In der AZ vom Wochenende, 23./24.6.2012 lese ich, dass das Bildungsniveau in Deutschland steigt. Dies ist selbstverständlich eine gute Tatsache.
Doch ist zum Jubeln ("ist" von der Redaktion eingefügt) von nur teilweiser Anlass, weil es immer eine erkleckliche Anzahl an jungen Leuten gibt, die die Schule oder die Lehre abbrechen. Es ist die Rede davon, dass 1,5 Millionen junge Menschen zwischen 20 und 30 Jahren keinen Schulabschluss haben.

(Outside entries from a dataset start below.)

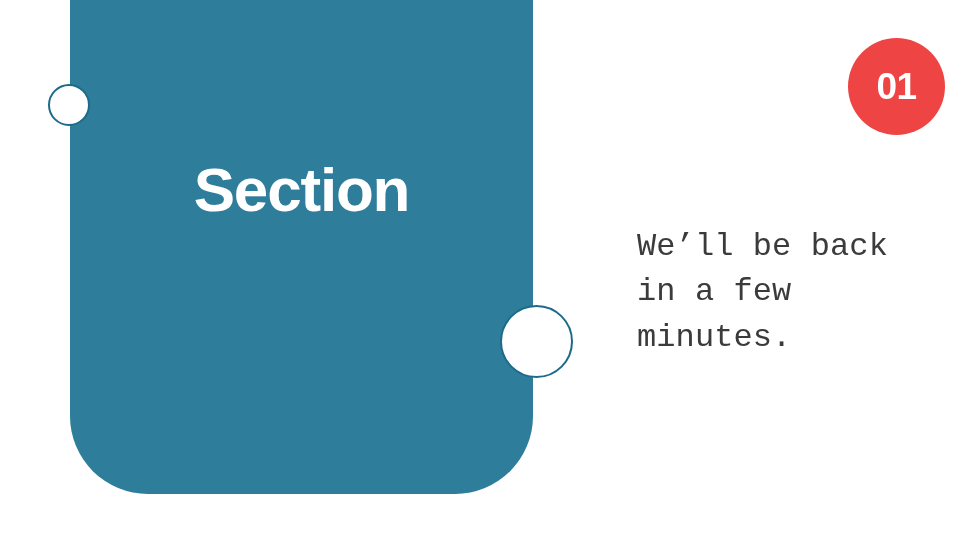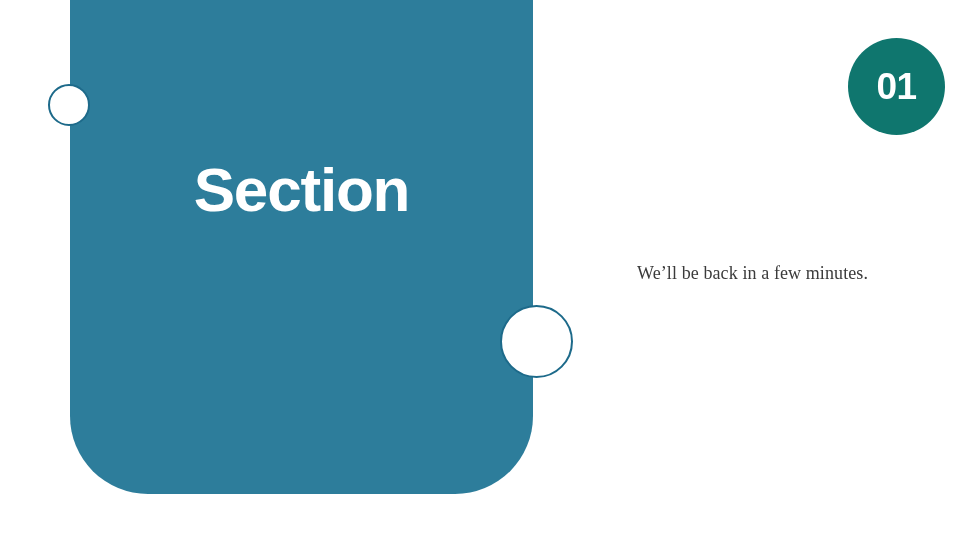--- a/index.html
+++ b/index.html
@@ -78,7 +78,7 @@
     top: 38px;
     width: 97px;
     height: 97px;
-    background: #0f766e;
+    background: #ef4444;
     border-radius: 50%;
     display: flex;
     align-items: center;

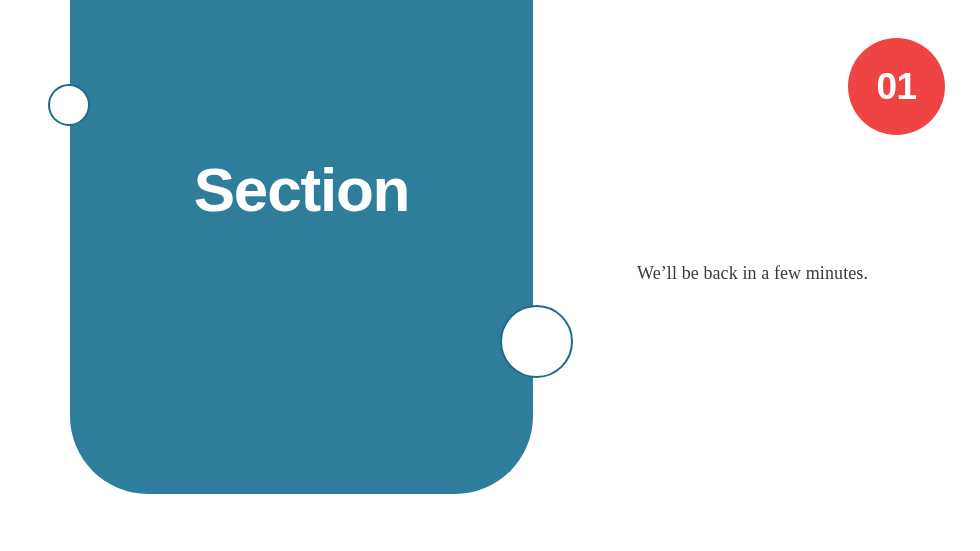--- a/index.html
+++ b/index.html
@@ -100,12 +100,11 @@
     top: 224px;
     width: 300px;
     color: #3b3b3b;
-    font-family: Liberation Serif, serif;
+    font-family: Liberation Mono, monospace;
     font-weight: normal;
-    font-size: 18px;
+    font-size: 32px;
     line-height: 1.42;
     letter-spacing: 0.1px;
-    margin-top: 37px;
   }
 </style>
 </head>

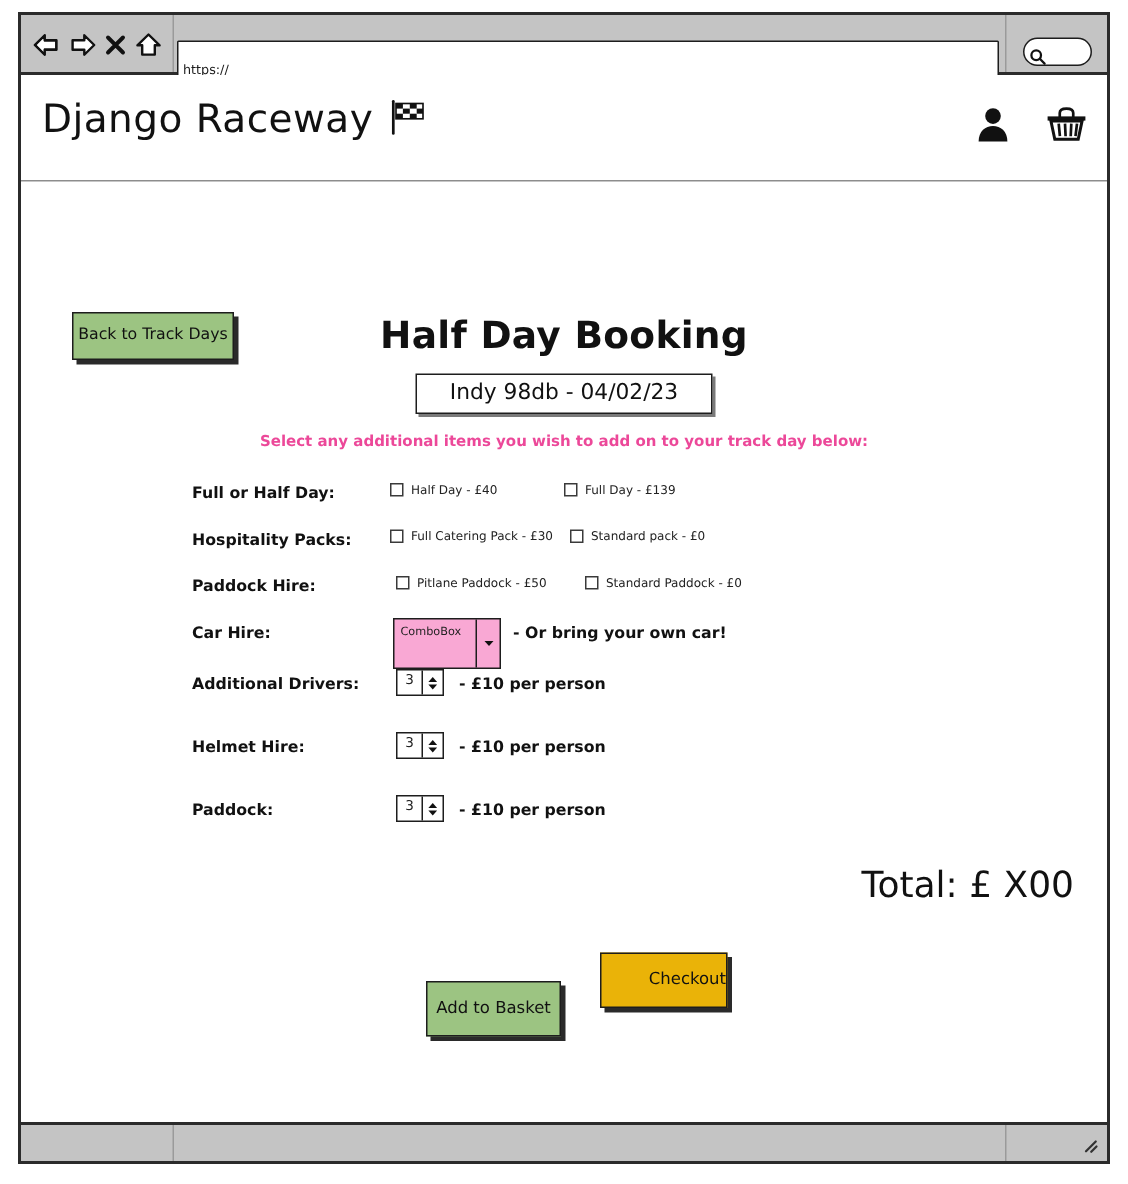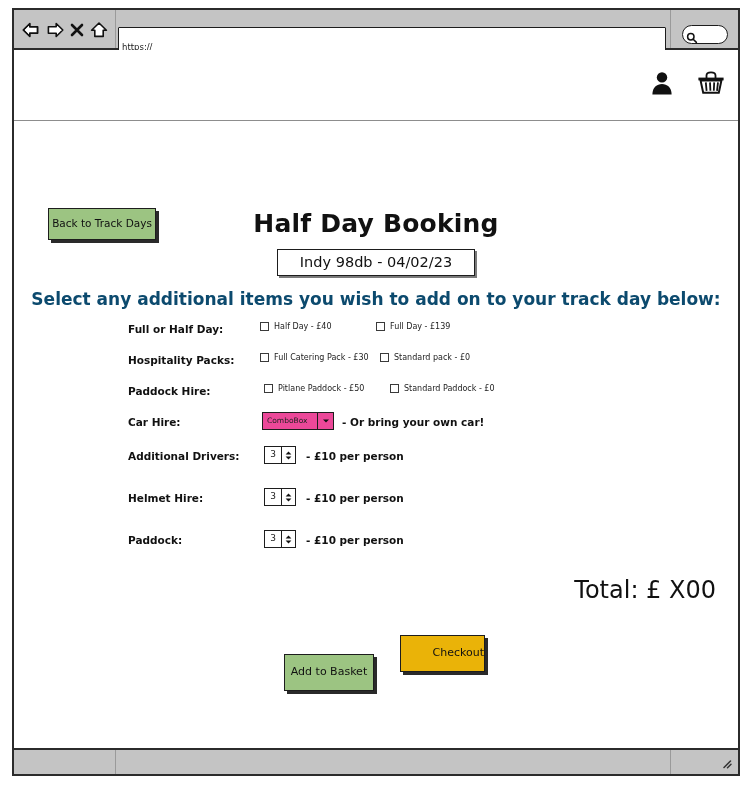--- a/index.html
+++ b/index.html
@@ -433,6 +433,23 @@
     <div class="viewport">
 
       <div class="site-header">
+        <div class="brand">
+          <span class="brand-name">Django Raceway</span>
+          <span>
+            <svg width="28" height="28" viewBox="0 0 28 28">
+              <path d="M4.2 3.5 L4.2 25" stroke="#111" stroke-width="1.8" stroke-linecap="round"></path>
+              <g>
+                <rect x="6" y="5" width="4.6" height="3.4" fill="#111"></rect>
+                <rect x="15.2" y="5" width="4.6" height="3.4" fill="#111"></rect>
+                <rect x="10.6" y="8.4" width="4.6" height="3.4" fill="#111"></rect>
+                <rect x="19.8" y="8.4" width="4.2" height="3.4" fill="#111"></rect>
+                <rect x="6" y="11.8" width="4.6" height="3.4" fill="#111"></rect>
+                <rect x="15.2" y="11.8" width="4.6" height="3.4" fill="#111"></rect>
+                <rect x="6" y="5" width="18" height="10.2" fill="none" stroke="#111" stroke-width="1.1"></rect>
+              </g>
+            </svg>
+          </span>
+        </div>
         <div class="header-actions">
           <span class="hico">
             <svg width="24" height="26" viewBox="0 0 24 26">

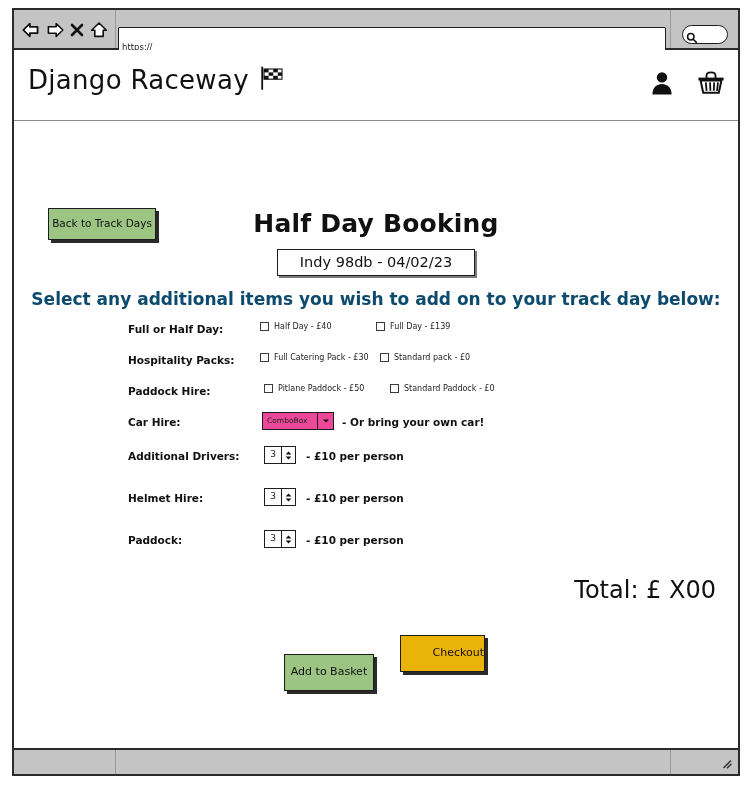--- a/index.html
+++ b/index.html
@@ -202,9 +202,9 @@
     left: 0; right: 0;
     top: 168px;
     text-align: center;
-    font-size: 17px;
+    font-size: 10px;
     font-weight: bold;
-    color: #0c4a6e;
+    color: #ec4899;
   }
 
   

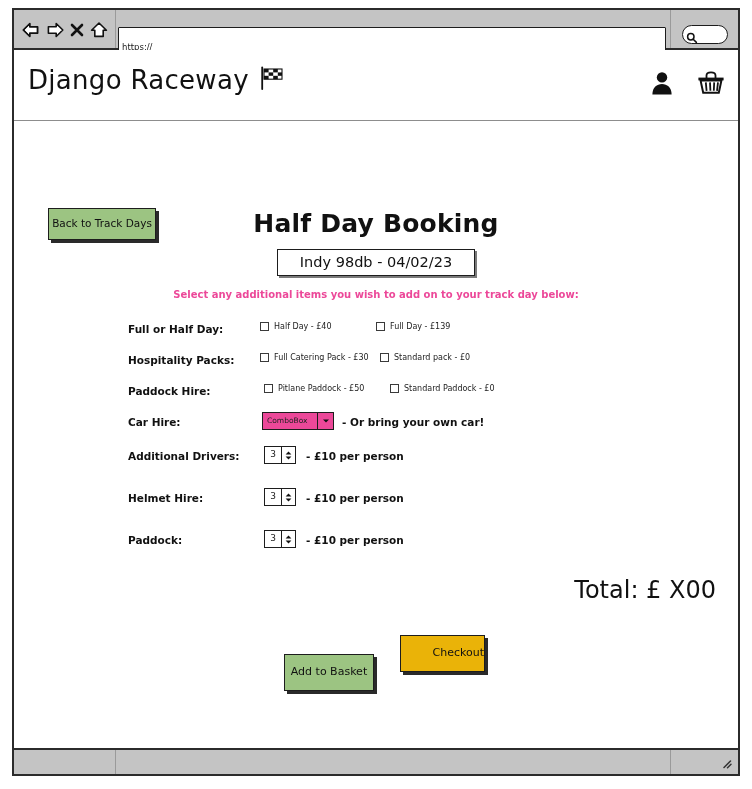--- a/index.html
+++ b/index.html
@@ -256,9 +256,9 @@
     left: 248px;
     top: -2px;
     width: 72px;
-    height: 18px;
+    height: 34px;
     border: 1.6px solid #1d1d1d;
-    background: #ec4899;
+    background: #f9a8d4;
     box-sizing: border-box;
     display: flex;
     cursor: pointer;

Die Gesellschaft, aber vor allem die eigenen Eltern müssen sich zunächst an der eigenen Nase nehmen und Gewissenserforschung betreiben. Es liegt beileibe nicht immer nur an den Kindern, dass sie nichts zuwege bringen. Haben nicht wir als Eltern die oberste Pflicht, unsere persönlichen Interessen hinter das Wohl der Kinder zu stellen.("?" von der Redaktion eingefügt)
Seit geraumer Zeit ist doch der Trend nach "Selbstverwirklichung", nach möglichst gutem Einkommen im Vormarsch. Die Kinder sind sehr häufig sich selbst überlassen. Wie soll der Nachwuchs angeregt werden, wenn wir als Eltern schlechte Vorbilder sind?
Ich halte es für falsch, einen gesellschaftlichen Mißstand zu unterschätzen, die Fehler für den Zustand immer wo anders zu suchen. Es ist aber eine traurige Sache, wenn die Politik, die Bildungspolitik durch extrem falsche Weichenstellungen behindert.
Ferner darf die berechtigte Frage gestellt werden, warum die heute in Rente gehenden oder befindlichen Menschen diesem Mißstand trotzen konnten. Die Hauptursache war in jedem Falle der Zusammenhalt und die Erziehung in der eigenen Familie.